Un appui financier massif contre les grandes maladies
Selon les termes de l’accord, les États-Unis mobiliseront jusqu’à 900 millions de dollars pour appuyer la lutte contre :
• le VIH/SIDA
• la tuberculose
• le paludisme
• la mortalité maternelle et infantile
Cet appui vise à améliorer l’accès aux soins, renforcer les infrastructures sanitaires, soutenir l’approvisionnement en médicaments essentiels et consolider les capacités du personnel de santé.
Un engagement accru de la RDC
De son côté, la RDC s’est engagée à augmenter ses investissements domestiques dans le secteur de la santé à hauteur de 300 millions de dollars. Cette contribution nationale s’inscrit dans une volonté de réduire la dépendance extérieure et de renforcer la durabilité du système sanitaire congolais.

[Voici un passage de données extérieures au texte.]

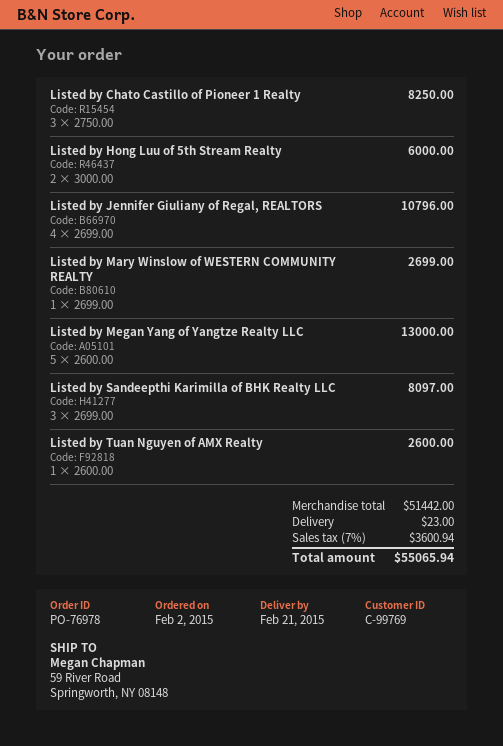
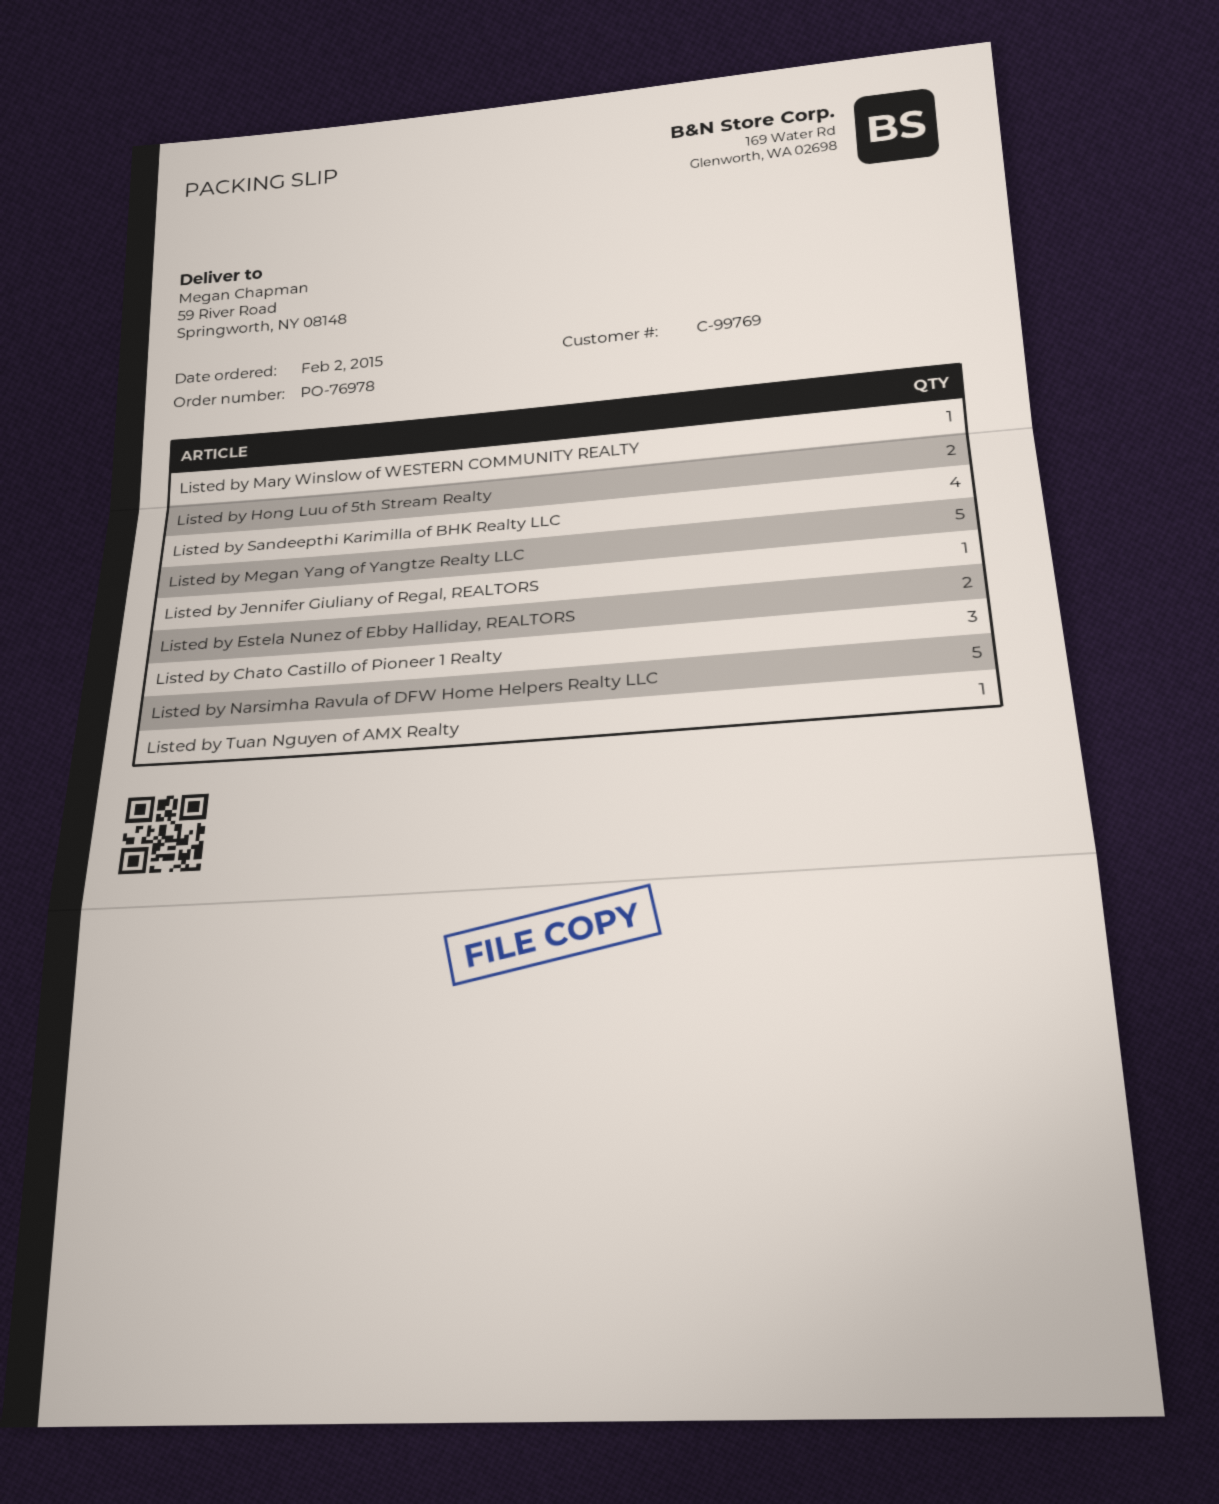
Listed by Jennifer Giuliany of Regal, REALTORS: 4 -> 1
Listed by Sandeepthi Karimilla of BHK Realty LLC: 3 -> 4
Listed by Estela Nunez of Ebby Halliday, REALTORS: none -> 2
Listed by Narsimha Ravula of DFW Home Helpers Realty LLC: none -> 5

Vers une autosuffisance sanitaire ?
Ce partenariat s’inscrit dans une stratégie américaine plus large visant à promouvoir l’autosuffisance sanitaire en Afrique, en encourageant les pays bénéficiaires à accroître leurs financements internes et à améliorer la gouvernance du secteur.
Cependant, certains observateurs ont exprimé des préoccupations concernant des aspects techniques de l’accord, notamment sur les mécanismes de partage et de gestion des données de santé, jugés sensibles en matière de souveraineté et de protection des informations sanitaires.
Malgré ces interrogations, cet accord représente l’un des plus importants engagements bilatéraux récents dans le secteur de la santé en RDC, dans un contexte où les défis sanitaires demeurent majeurs à l’échelle nationale.